WASHINGTON, D.C. — Predicting the side-effects of a drug is not simple task. The human body has more than 1,500 molecules that are known to be involved in various diseases, and often a drug designed to hit one of these targets will also hit others that have similar structures, causing unintended consequences.
Now a group of researchers have developed a tool that can help predict the side effects of a drug by looking at all the potential interactions it might have in the human body. This tool revealed that one side effect of the AIDS drug rescriptor causes severe rashes by inadvertently targeting a hormone receptor known as histamine H4.

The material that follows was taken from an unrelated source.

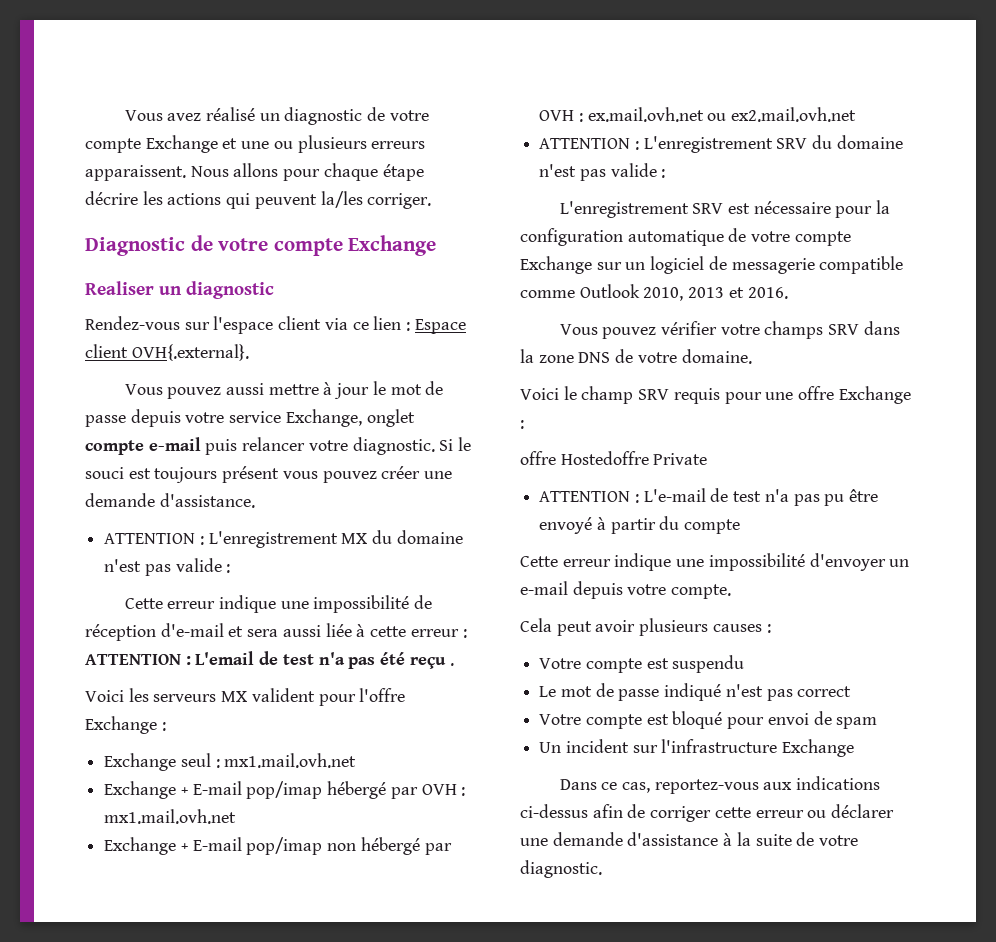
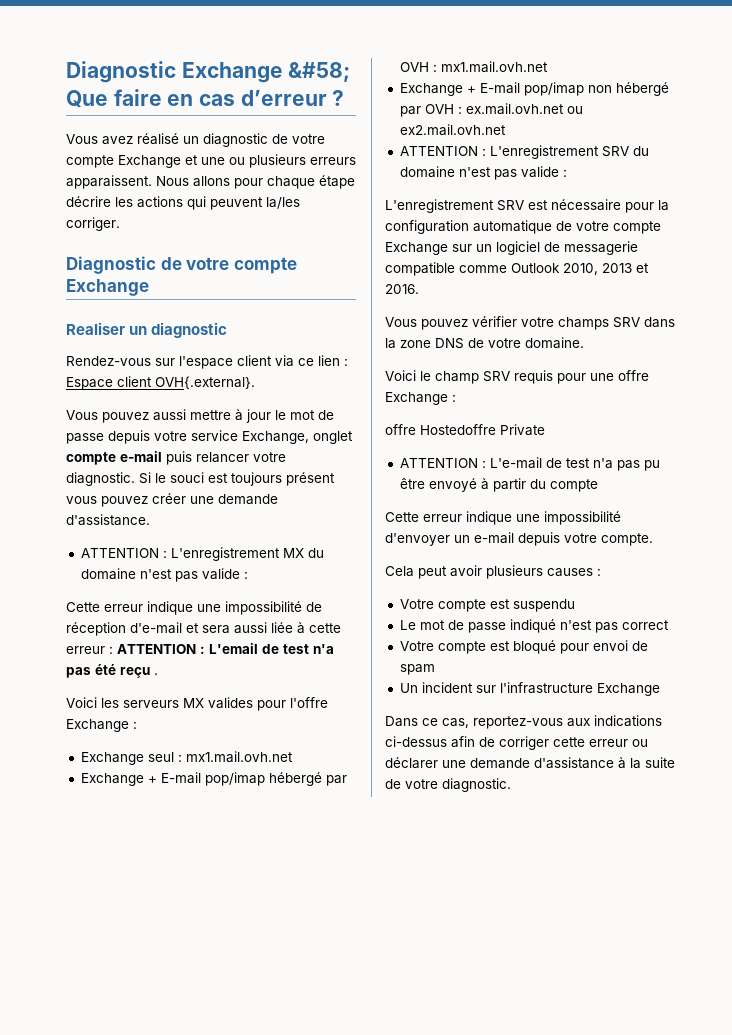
+ Diagnostic Exchange &#58; Que faire en cas d’erreur ?
- Voici les serveurs MX valident pour l'offre Exchange :
+ Voici les serveurs MX valides pour l'offre Exchange :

The scientists also found that the antidepressant drugs Prozac and Paxil were similar to beta blockers, which are used to treat hypertension — perhaps explaining some of the shared side-effects between these different classes of drugs.
Overall, the team led by Bryan Roth at the University of North Carolina at Chapel Hill and Brian Shoichet at the University of California, San Francisco predicted some 1,800 new “off-target” associations. They tested a number of these experimentally and confirmed 23 of them, reported in the scientific journal Nature.
They uncovered these interactions by comparing 3,665 existing and experimental drugs with more than 65,000 chemicals that are known to bind to hundreds of human proteins. Strong similarities between the drugs and any of the 65,000 chemicals predicted that both might bind to the same proteins.
Besides making it easier to screen for drug toxicities, said Shoichet, the method may make it possible to look for additional targets of existing drugs.
Jason Socrates Bardi reports for Inside Science News Service.